Starless: How we accidentally vanished our most popular GitHub repos

This article was originally published on the Elastic blog.
What happens when automation makes a change based on assumptions without confirming the state of the real world? In October 2024, we found out in one of the worst ways possible — our most critical public repositories on GitHub were unintentionally marked as private, resulting in a significant outage for our customers.
Engineers in Elastic's Platform Engineering Productivity and InfoSec Product Security teams worked to close a gap in our internal source code supply chain security, by migrating repositories with the Internal visibility on GitHub to the Private visibility.
A combination of contributing factors led to an unintended impact on public-facing repositories. We have learned valuable lessons from this incident that are worth sharing.
Why were we making the change?
Elastic is a fairly large user of GitHub with around 3,000 repositories that include contributions from a globally distributed set of employees and various contractors.
Elastic has customers in various environments from small businesses to intelligence agencies who depend on our software, as well as many Open Source users who use our software to manage highly critical data for their organization and naturally expect high levels of integrity and supply chain security. These expectations are true for the supply chain security of the Open Source and proprietary projects that culminate in our public and private repositories.
As part of our ongoing multipronged work to secure Elastic's supply chain security, the security of our source code is one of the areas that we continue to evaluate.
Within GitHub, repositories have three types of visibility:
- Public: At least read-only from anyone without authentication and is open to the world
- Internal: At least read-only to any authenticated GitHub user who is part of any of the GitHub organizations under Elastic's GitHub Enterprise
- Private: At least read-only to specific users and teams within the Elastic GitHub organization who have explicitly granted access. Private repositories in the Elastic org require single sign-on (SSO).
For most readers, you'll likely have only seen Public and Private repositories, as Internal repositories will generally only be used inside a GitHub Enterprise.
With Internal repositories, any member of the Enterprise has default read-only access, which means that a member of the Logstash plugins organization could see any internal repositories in the Elastic organization.
This implied access is in opposition to Elastic's explicit allowlisting of access, so the usage of Internal repositories was deprecated at Elastic since mid-2023. But we still had a long tail of repositories created at the time which needed migrating to Private.
We removed all options for internal tooling to create an Internal repository. Then in October 2024, we planned to migrate the final repositories from Internal to Private.
How does Elastic manage source repositories?
Before we talk about exactly how we planned to migrate our repositories from Internal to Private, it's worth sharing some brief background on some of the internal tooling that we have for managing GitHub repositories since the mix of tools was also a contributing factor to the incident.
Terrazzo manages certain configuration for GitHub repositories as YAML files inside another GitHub repository. Once a pull request (PR) has been merged in that repository, Terrazzo automatically applies the changes.

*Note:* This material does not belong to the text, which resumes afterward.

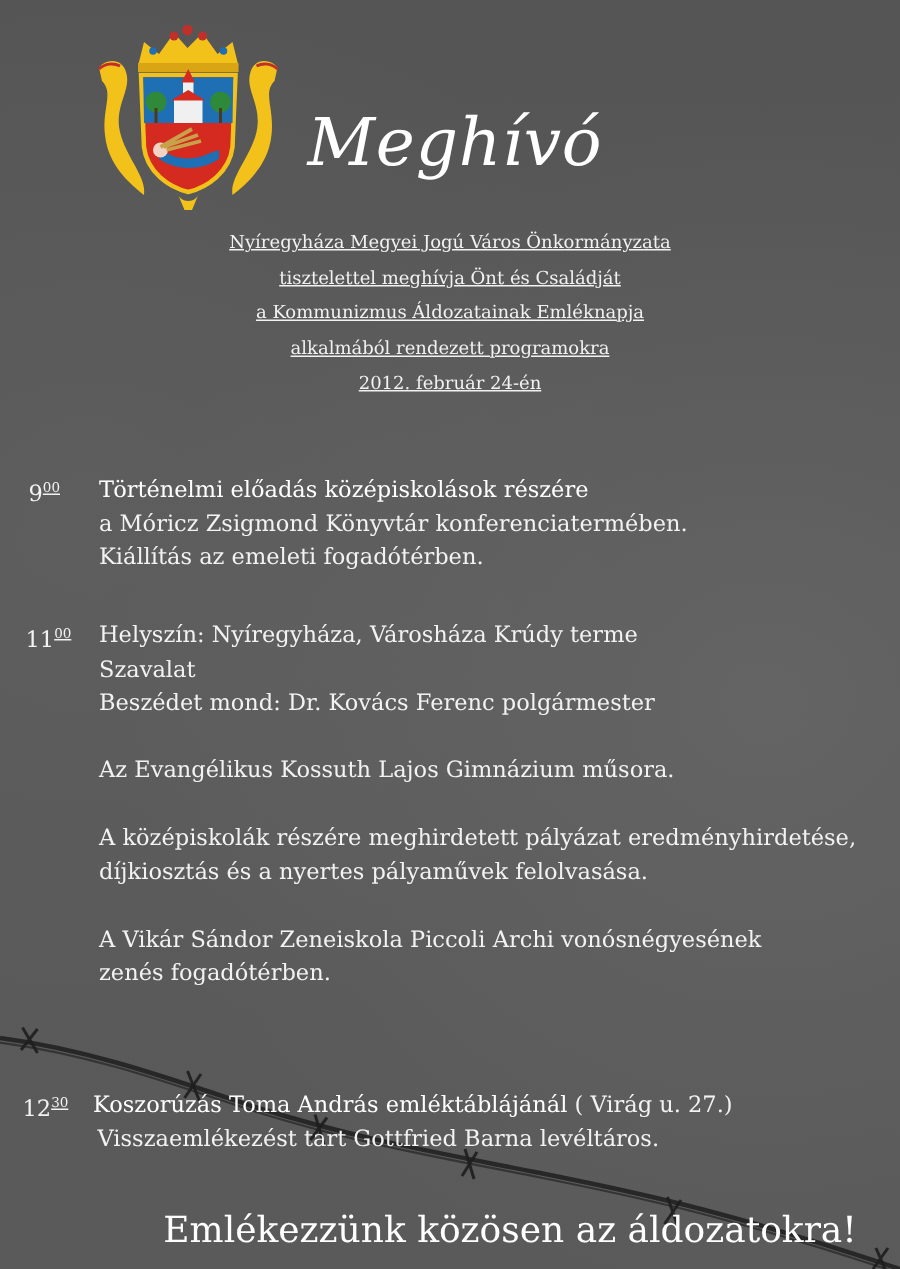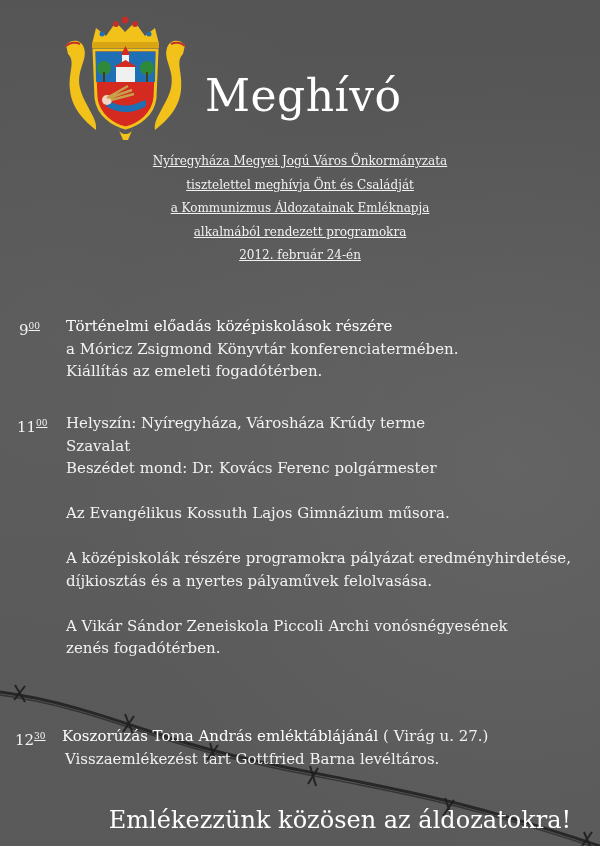"Meghívó" .title { font-style: none -> italic }
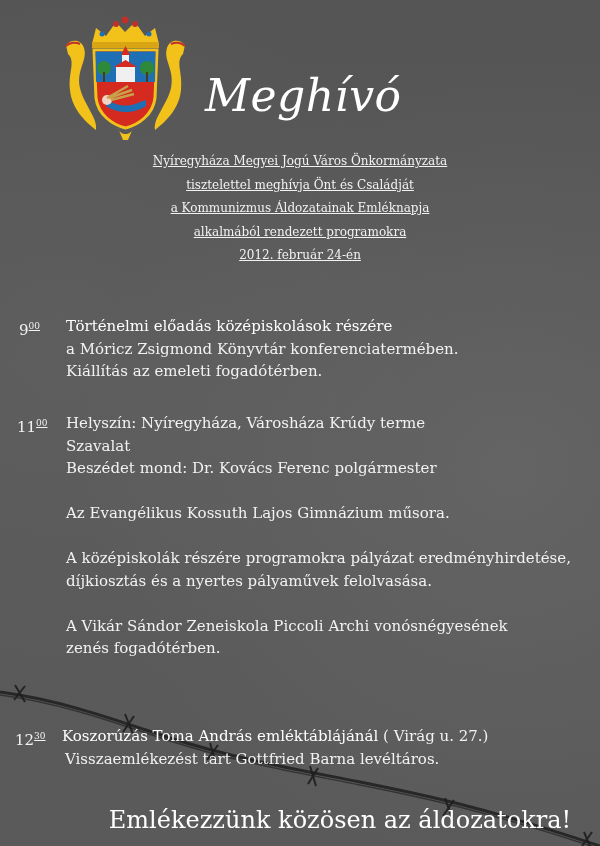"A középiskolák részére programokra" div { text: programokra -> meghirdetett }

For reasons out of scope of this post, not all repositories are using Terrazzo to manage their repository's settings, which leads to three states of a repository's configuration management through Terrazzo:
- A repository's configuration is completely managed through Terrazzo.
- Only a subset of repository configuration is managed through Terrazzo.
- No repository configuration is managed through Terrazzo.
With this in mind, if a repository's Terrazzo-based configuration does not have a visibility
setting set, our tooling treats it as visibility: private
. This means that the second type of repository management may have an implied visibility
that is different to the actual visibility of the repository in GitHub.
At the time, Elastic had a total of ~3,000 repositories — roughly 250 were partially managed by Terrazzo; 450 fully managed by Terrazzo; and 100 Internal repositories (in various Terrazzo management states).
How did we plan to implement the change?
Determining repositories in scope
Due to a high number of repositories to update, we looked to automate the steps and migrate all repositories in a single change. But before we could make the change, we needed to determine which repositories were in scope and inform repository owners.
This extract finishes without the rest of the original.